Key points in this remediation:

  • Do not return different error messages for “item not found”, “bad signature”, or “decryption error”; use a generic “request failed” response with the same HTTP status class where appropriate.
  • Always perform cryptographic operations (hashing, verification) even when inputs look malformed, and use constant-time comparisons to prevent timing-based Bleichenbacher oracles.
  • Treat data from Dynamodb as untrusted; validate and sanitize before crypto operations, and avoid exposing internal details in logs or responses.

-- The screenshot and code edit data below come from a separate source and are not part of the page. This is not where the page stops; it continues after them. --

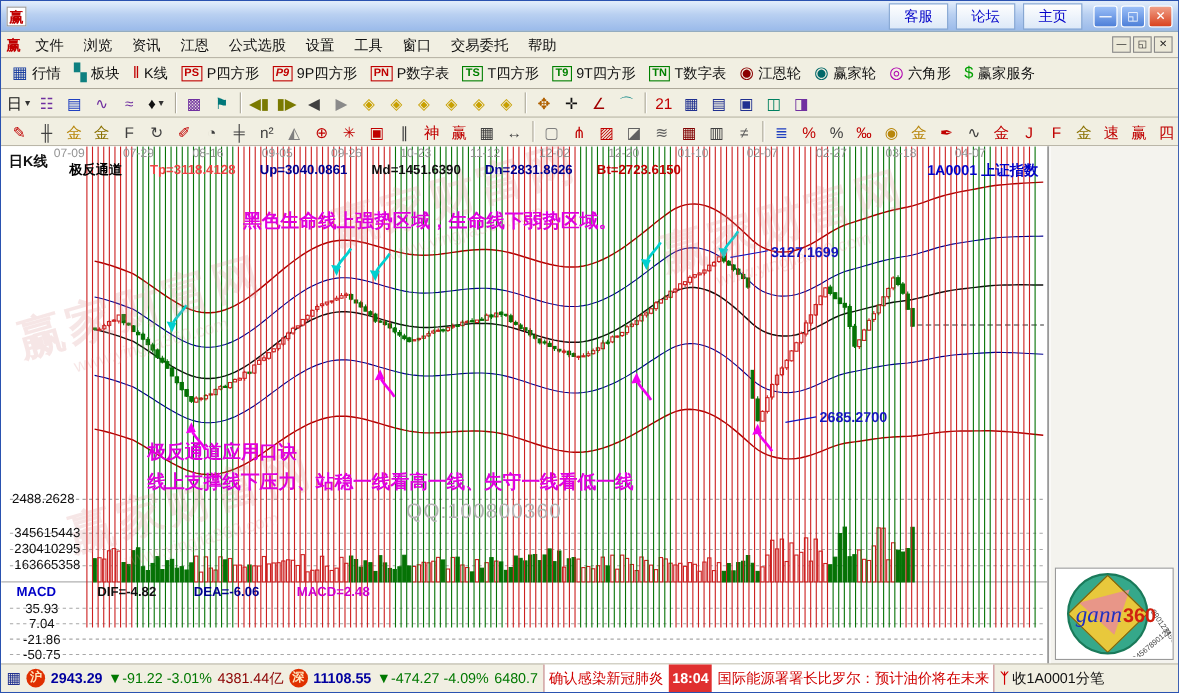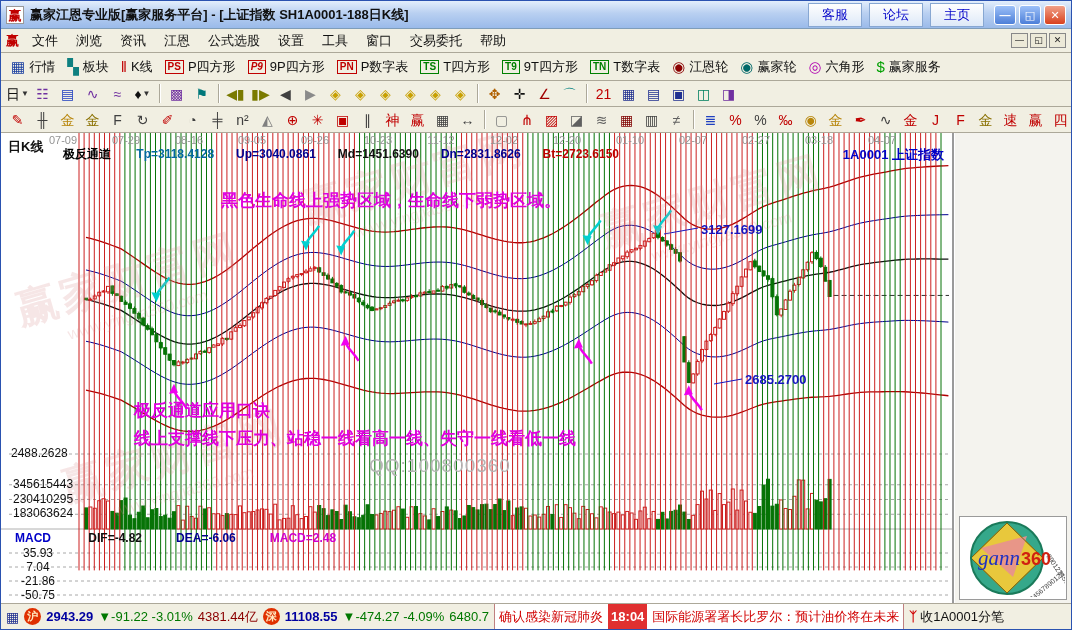"赢家江恩专业版[赢家服务平台] - [上证指数 SH1A0001-188日K线]" span.title-text { html: <span>赢家江恩专业版[赢家服务平台] - [上证指数 SH1A0001-188日K线]</span> -> none }
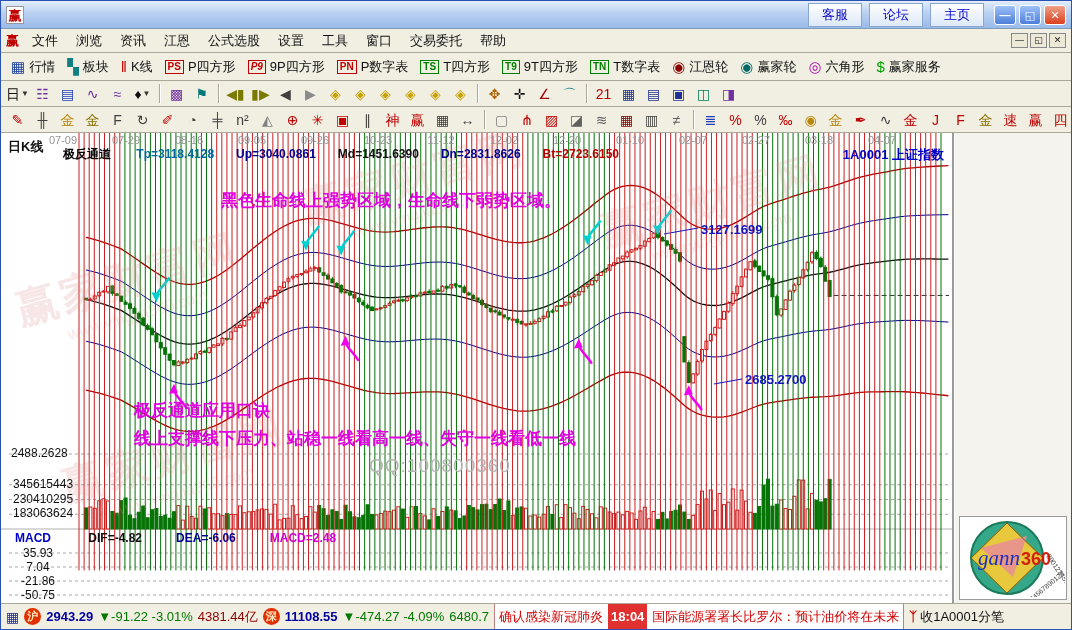"Tp=3118.4128" span { color: #0369a1 -> #ef4444 }
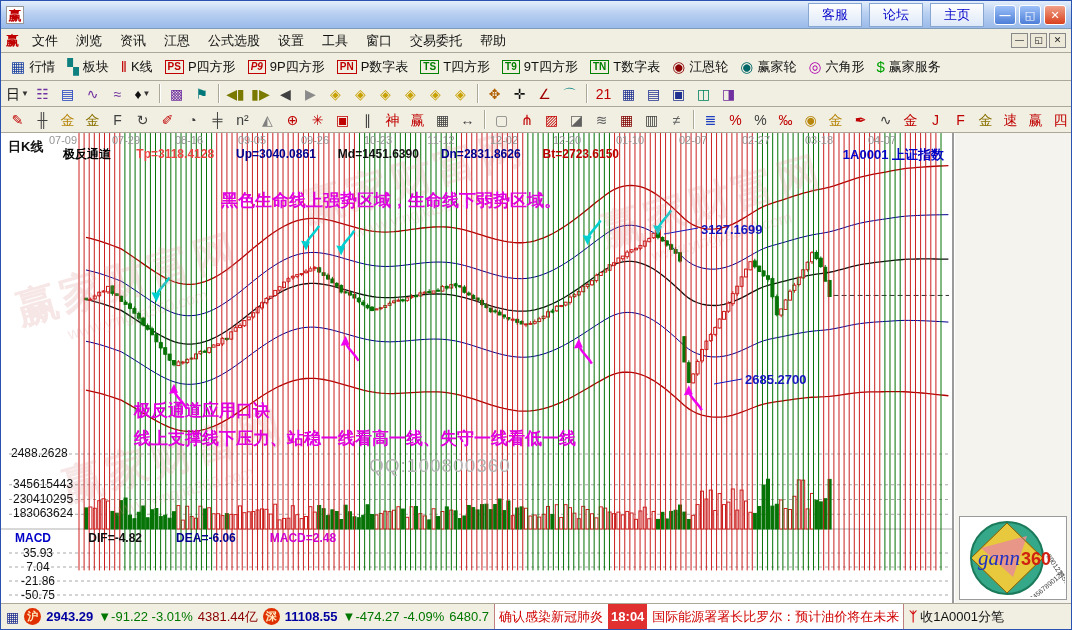"183063624" span.vol-label { text: 183063624 -> 163665358 }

Frequently Asked Questions

Can a Bleichenbacher attack work if the API uses JWTs with HMAC instead of RSA?
Bleichenbacher attacks specifically target RSA-based padding (e.g., PKCS1v1.5 or certain OAEP usages). HMAC-based JWTs are not vulnerable to this class of attack; however, you must still ensure constant-time verification and avoid leaking information through error messages or timing.
Does middleBrick detect Bleichenbacher-related anomalies in API scans?
middleBrick runs security checks including Authentication, Input Validation, and other relevant categories that can surface inconsistent error handling or injection surfaces, but it does not perform active cryptographic cryptanalysis. Use its findings and remediation guidance to harden error handling and crypto usage.